Tuesday, 14 May 2013

The single person's Federal Budget wish list

It's Federal Budget time of year again here in Australia.

Like every other year, you can expect the word "family" to be bandied around a lot with phrases like "battling families", "struggling families" etc.
But I know they don't mean my family; mine doesn't count.

They only mean families with a middle-aged couple, two kids and a pair of black SUVs in the driveway with "My Family" stickers on the back.

And this is despite the fact that the majority of Australian households aren't "families" at all, rather singles and couples.   Still, it's political gold to pretend it's 1953 all over again.

As a single, I haven't got anything against families.   I'm certainly not "anti-family" (whatever that means).  In fact, research shows many singles come from families too.

It's just that at Federal Budget time, the Australian child-less single seems to be overlooked.

It's wishful thinking, but here are my five Federal Budget initiatives for the Australian single:

1.  The "Thanks for not being a burden on the system" Bonus
So you didn't use a hospital during the past 12 months?  Maybe you went to the GP once or twice, but didn't use Bulk Billing?   You've stayed in shape and looked after yourself, so here's a bonus for not being a drain on the system.



2.  The Disposable Income Economic Stimulus Reward Scheme
Let's face it - single people are more likely to have disposable income.  We're not paying for young Jordan's braces or Olivia's school camp.  Instead, we're spending our disposable income on ourselves. Some may call it selfish, but I call it stimulating the economy.   After all, where would the entertainment, fashion, health and fitness, travel and other sectors be without the single dollar?
 


3.  The Single Person's Travel Allowance
Great citizens are global citizens.  This allowance helps Australian singles explore the world, soak up new cultures, destinations and ideas, and bring the best of these back to Australia.   Ok.  So this one might face a bit of an uphill battle to pass through Parliament.
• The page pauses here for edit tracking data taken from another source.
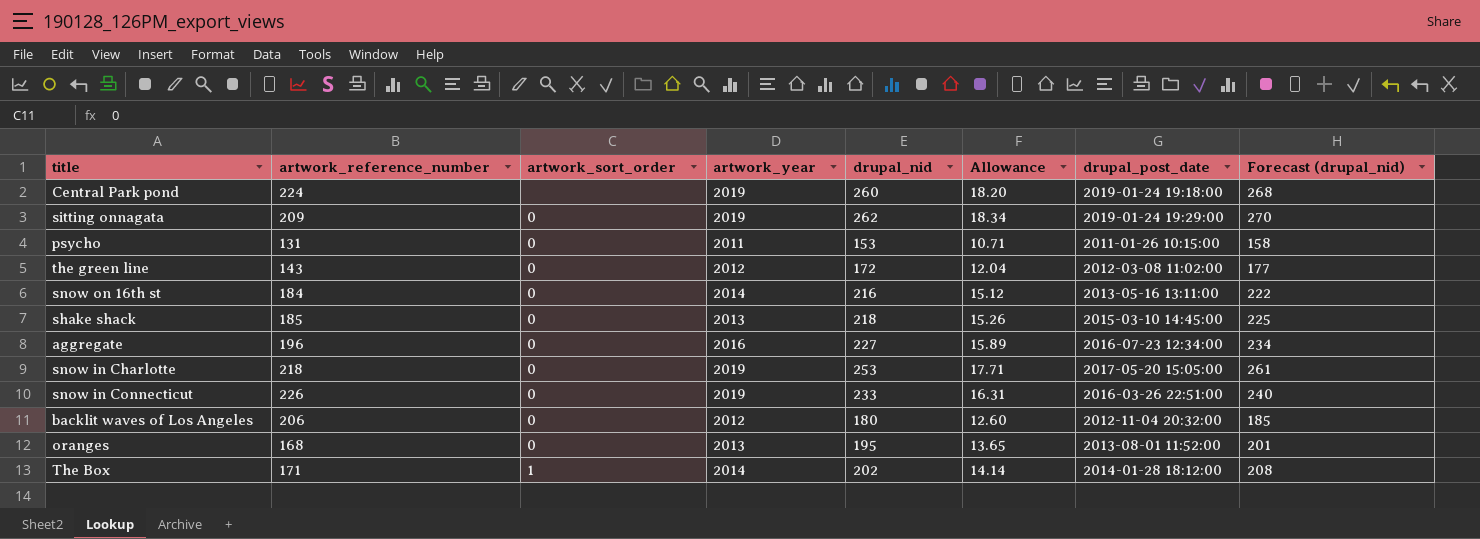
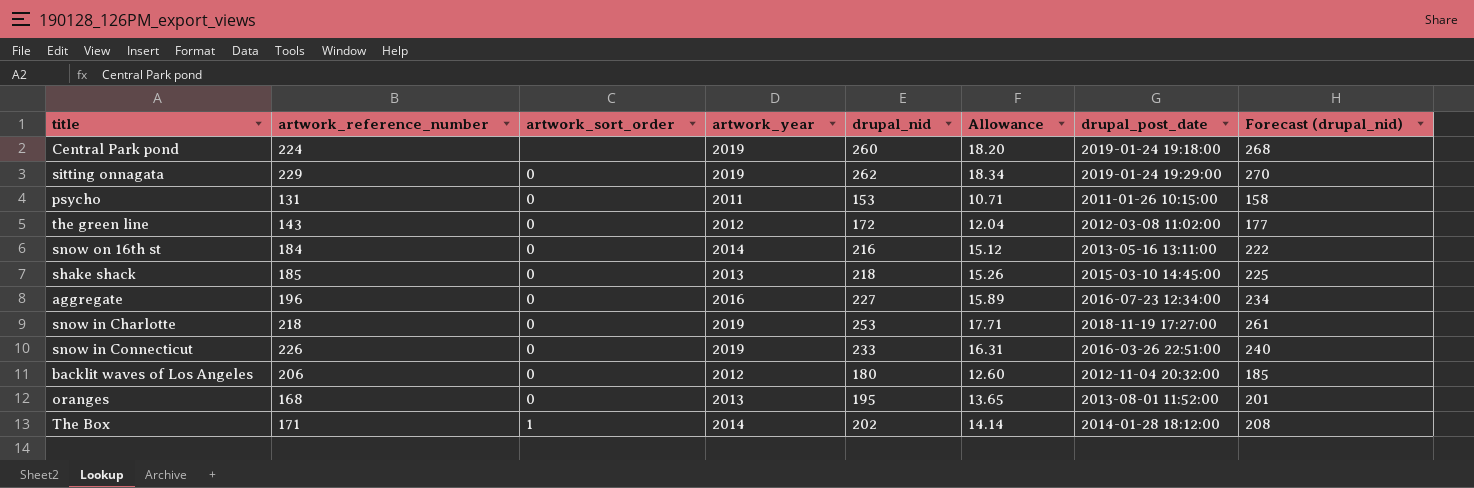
sitting onnagata | artwork_reference_number: 209 -> 229
snow in Charlotte | drupal_post_date: 2017-05-20 15:05:00 -> 2018-11-19 17:27:00

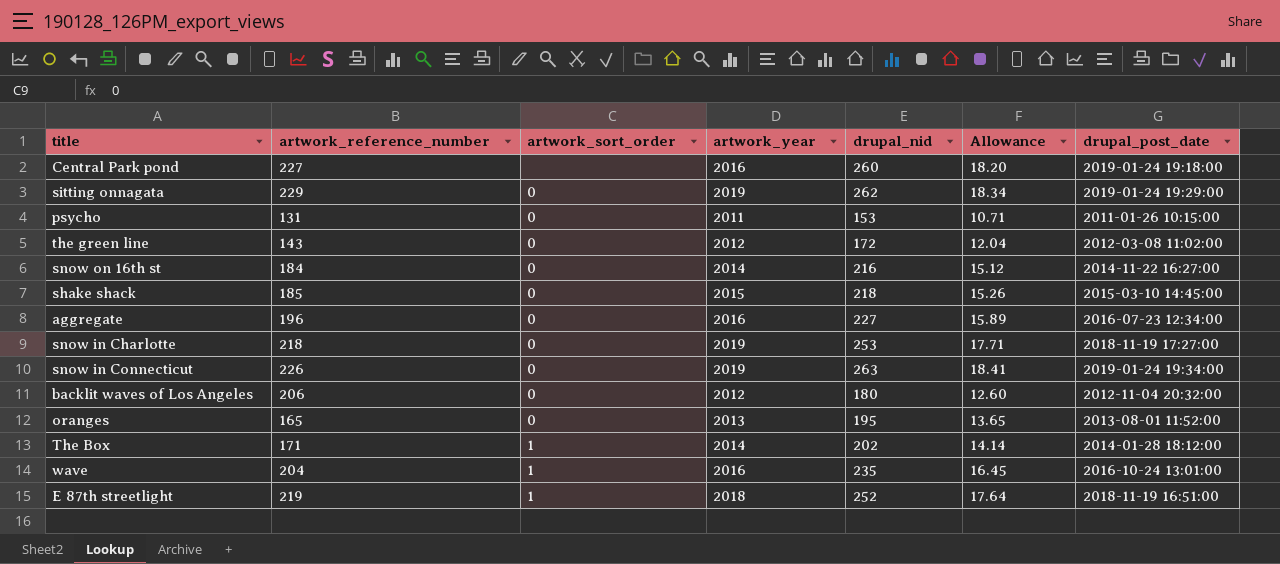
column Forecast (drupal_nid) | formula: [drupal_nid] * 1.03 -> none
Central Park pond | artwork_reference_number: 224 -> 227
Central Park pond | artwork_year: 2019 -> 2016
snow on 16th st | drupal_post_date: 2013-05-16 13:11:00 -> 2014-11-22 16:27:00
shake shack | artwork_year: 2013 -> 2015
snow in Connecticut | drupal_nid: 233 -> 263
snow in Connecticut | Allowance: 16.31 -> 18.41
snow in Connecticut | drupal_post_date: 2016-03-26 22:51:00 -> 2019-01-24 19:34:00
oranges | artwork_reference_number: 168 -> 165
row wave: none -> 204 | 1 | 2016 | 235 | 16.45 | 2016-10-24 13:01:00
row E 87th streetlight: none -> 219 | 1 | 2018 | 252 | 17.64 | 2018-11-19 16:51:00

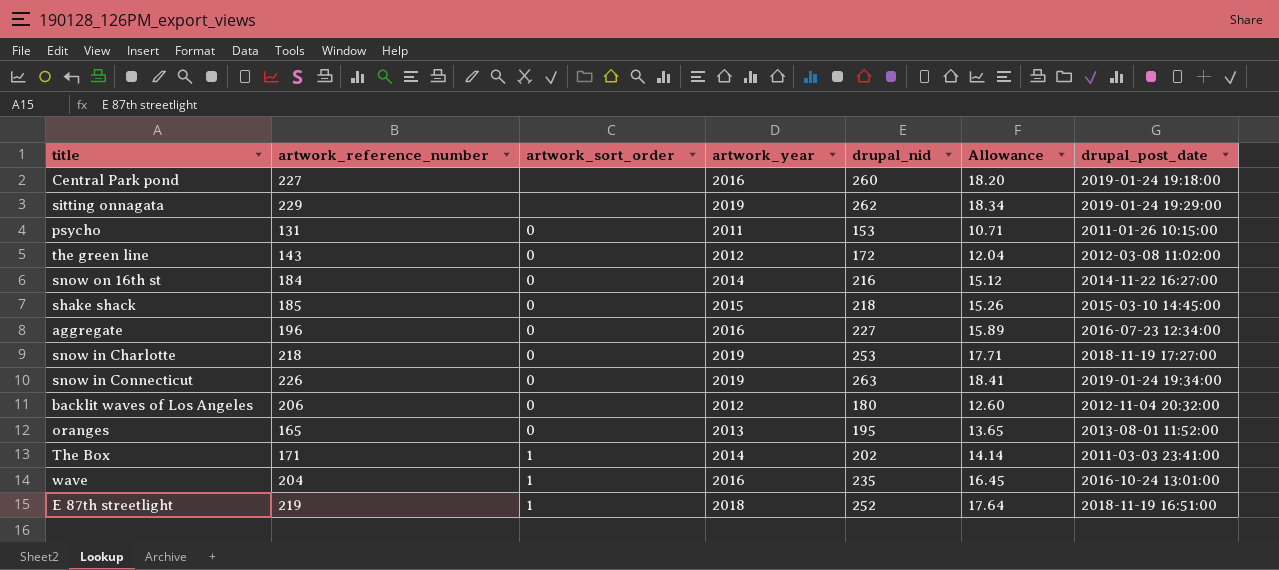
sitting onnagata | artwork_sort_order: 0 -> none
The Box | drupal_post_date: 2014-01-28 18:12:00 -> 2011-03-03 23:41:00

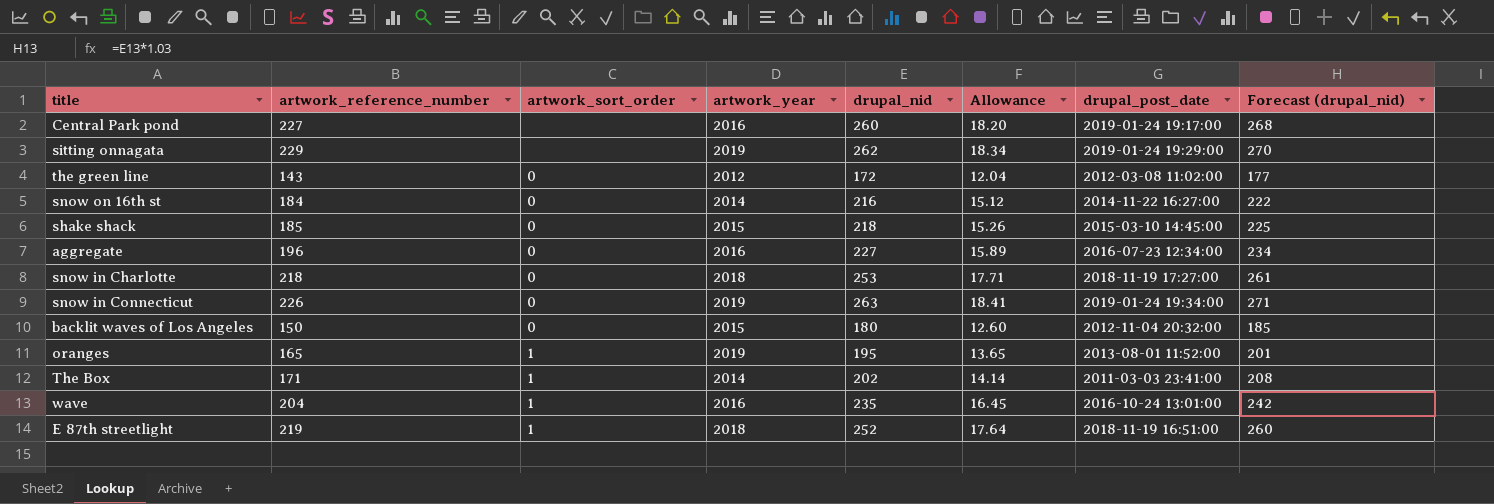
column Forecast (drupal_nid) | formula: none -> [drupal_nid] * 1.03
row psycho: 131 | 0 | 2011 | 153 | 10.71 | 2011-01-26 10:15:00 -> none
Central Park pond | drupal_post_date: 2019-01-24 19:18:00 -> 2019-01-24 19:17:00
snow in Charlotte | artwork_year: 2019 -> 2018
backlit waves of Los Angeles | artwork_reference_number: 206 -> 150
backlit waves of Los Angeles | artwork_year: 2012 -> 2015
oranges | artwork_sort_order: 0 -> 1
oranges | artwork_year: 2013 -> 2019

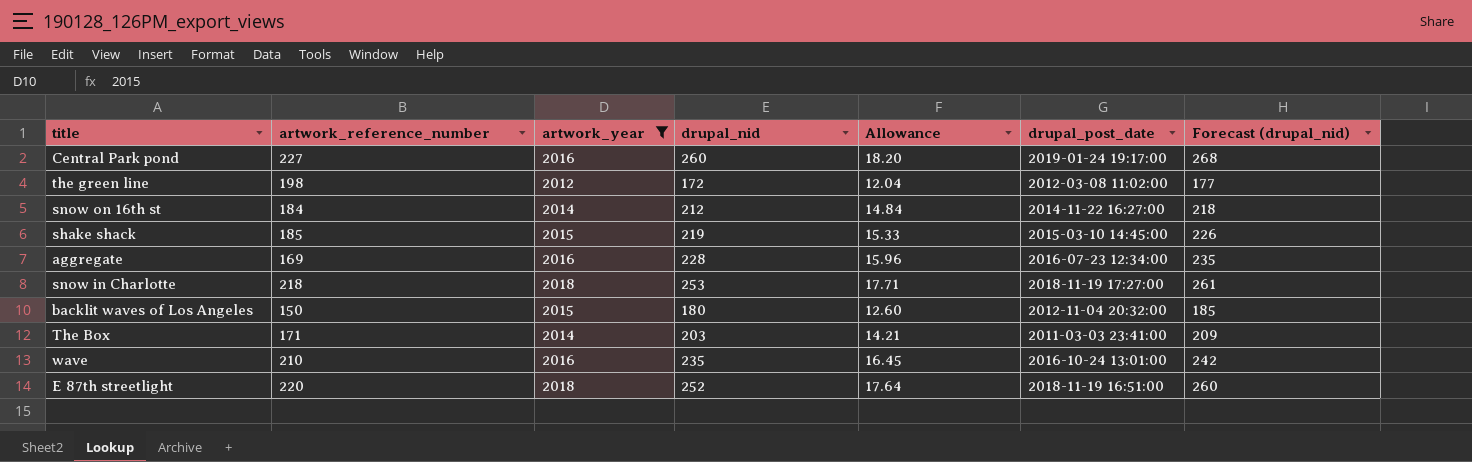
filter: none -> artwork_year != 2019
column artwork_sort_order | position: 3 -> none
the green line | artwork_reference_number: 143 -> 198
snow on 16th st | drupal_nid: 216 -> 212
snow on 16th st | Allowance: 15.12 -> 14.84
snow on 16th st | Forecast (drupal_nid): 222 -> 218
shake shack | drupal_nid: 218 -> 219
shake shack | Allowance: 15.26 -> 15.33
shake shack | Forecast (drupal_nid): 225 -> 226
aggregate | artwork_reference_number: 196 -> 169
aggregate | drupal_nid: 227 -> 228
aggregate | Allowance: 15.89 -> 15.96
aggregate | Forecast (drupal_nid): 234 -> 235
The Box | drupal_nid: 202 -> 203
The Box | Allowance: 14.14 -> 14.21
The Box | Forecast (drupal_nid): 208 -> 209
wave | artwork_reference_number: 204 -> 210
E 87th streetlight | artwork_reference_number: 219 -> 220

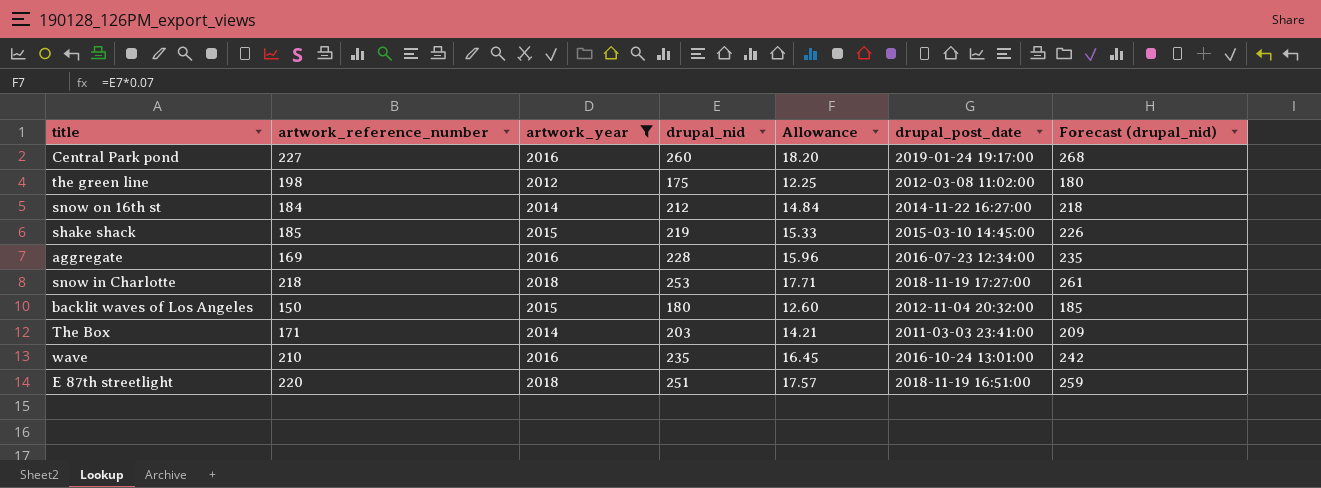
the green line | drupal_nid: 172 -> 175
the green line | Allowance: 12.04 -> 12.25
the green line | Forecast (drupal_nid): 177 -> 180
E 87th streetlight | drupal_nid: 252 -> 251
E 87th streetlight | Allowance: 17.64 -> 17.57
E 87th streetlight | Forecast (drupal_nid): 260 -> 259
4.  The ERNP (Environmental Rebate for Not Procreating)
It's fair to say the risk of the human population dying out is fairly low.  In fact, rampant population growth seems to be killing the place.  Apart from being childless, singles are also probably more likely to live in medium to high-density dwellings, thereby reducing urban sprawl; less likely to have a massive fuel-guzzling car running idle outside schools, child care centres and sports grounds; and are certainly emitting less CO2 gases by not whining about how rewarding / hard it is to have a family these days.  So if you've managed not to have a child during the past financial year, the environment and government says thanks.
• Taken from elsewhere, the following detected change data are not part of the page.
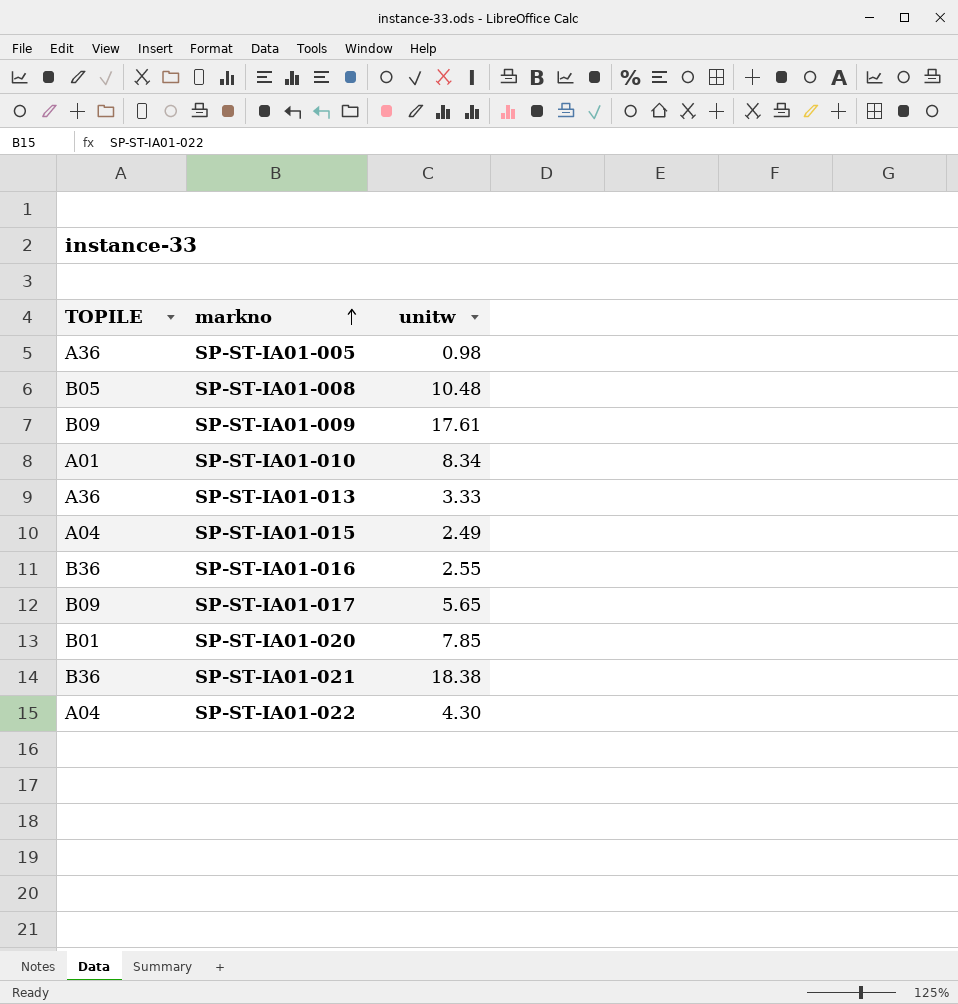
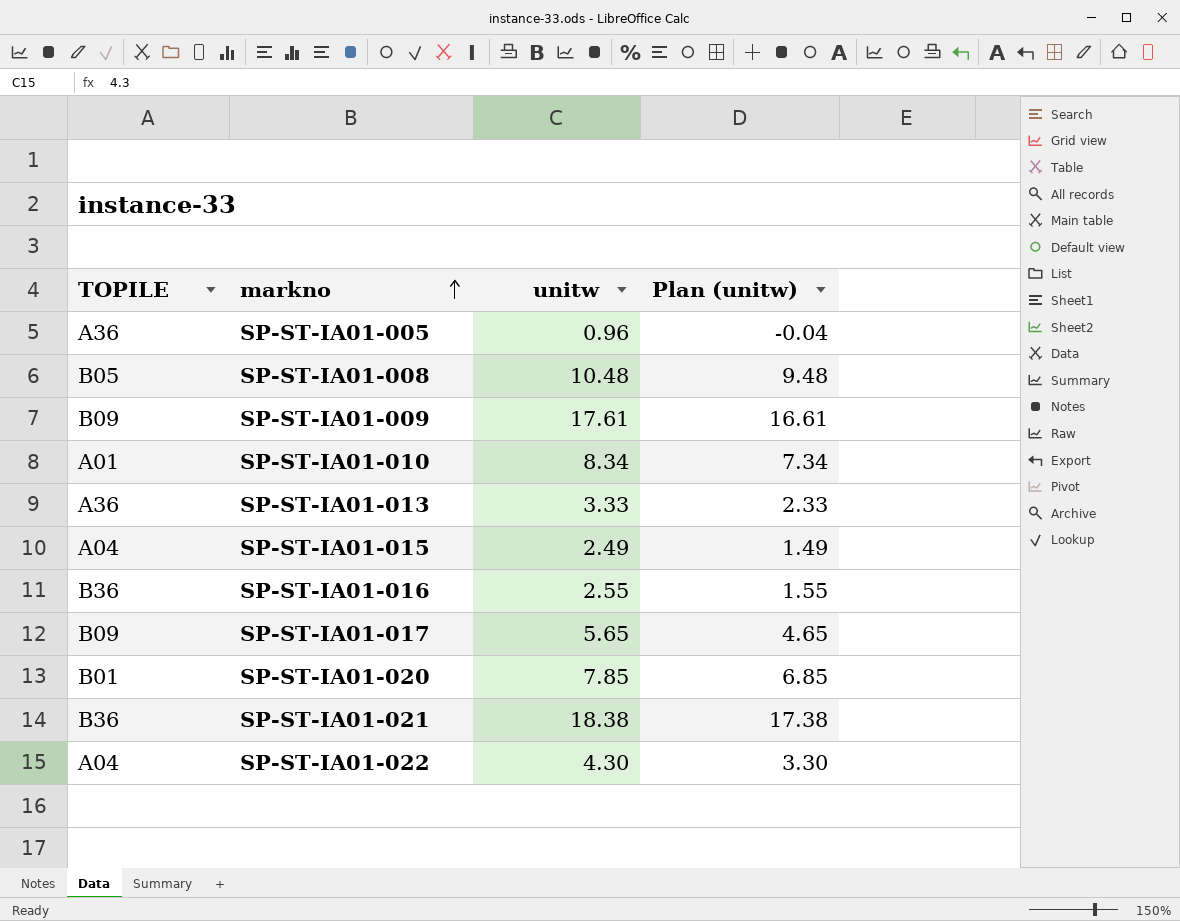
column Plan (unitw) | formula: none -> [unitw] - 1
SP-ST-IA01-005 | unitw: 0.98 -> 0.96

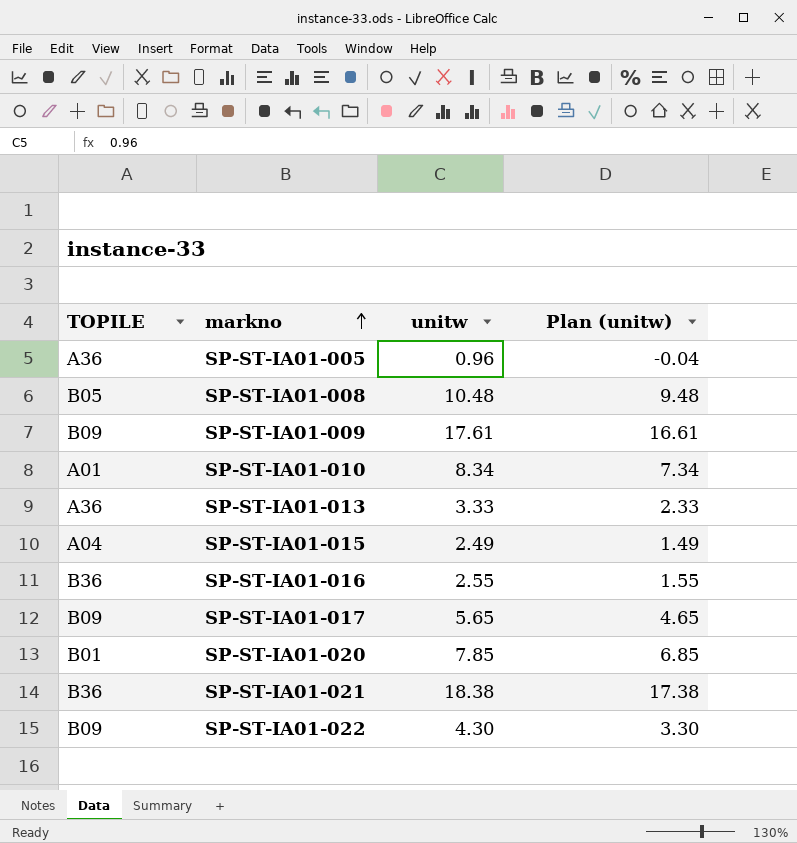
SP-ST-IA01-022 | TOPILE: A04 -> B09

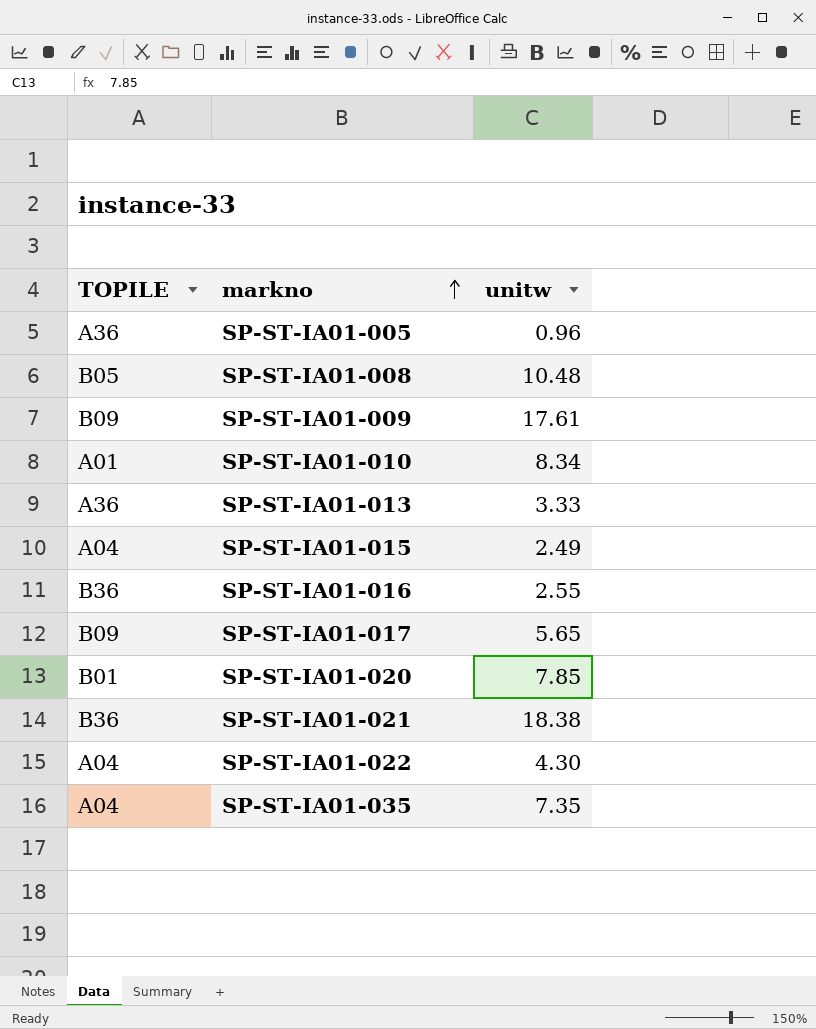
column Plan (unitw) | formula: [unitw] - 1 -> none
SP-ST-IA01-022 | TOPILE: B09 -> A04
row SP-ST-IA01-035: none -> A04 | 7.35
5.   The Single Productivity Incentive
As a single person you didn't take time off from work to look after young Tiffany when she got chicken pox or the flu or whatever else was going around child care.  You also didn't take paternity or maternity leave.  And you probably came into work earlier and / or stayed back late (and maybe even did weekend work) because you weren't dropping kids off at school, taking them to the doctor, and because, let's face it, you've got no life to speak of.  You were probably also more likely to do those work trips requiring nights away because... well it's not like there was anyone waiting at home for you, was there?  As an economic unit you're pretty efficient and productive, and this incentive recognises this.


And if all of these great ideas are just too hard to implement, how about just a handwritten note from Treasurer Wayne Swan saying:  "thank you for funding all those things you'll never use or ever be able to access because you will probably die alone in your flat with only the smell of your decomposing body alerting the neighbours"?

It's not too much to ask is it?

NOTE:  If you take this post too seriously, you should be slugged with an extra tax.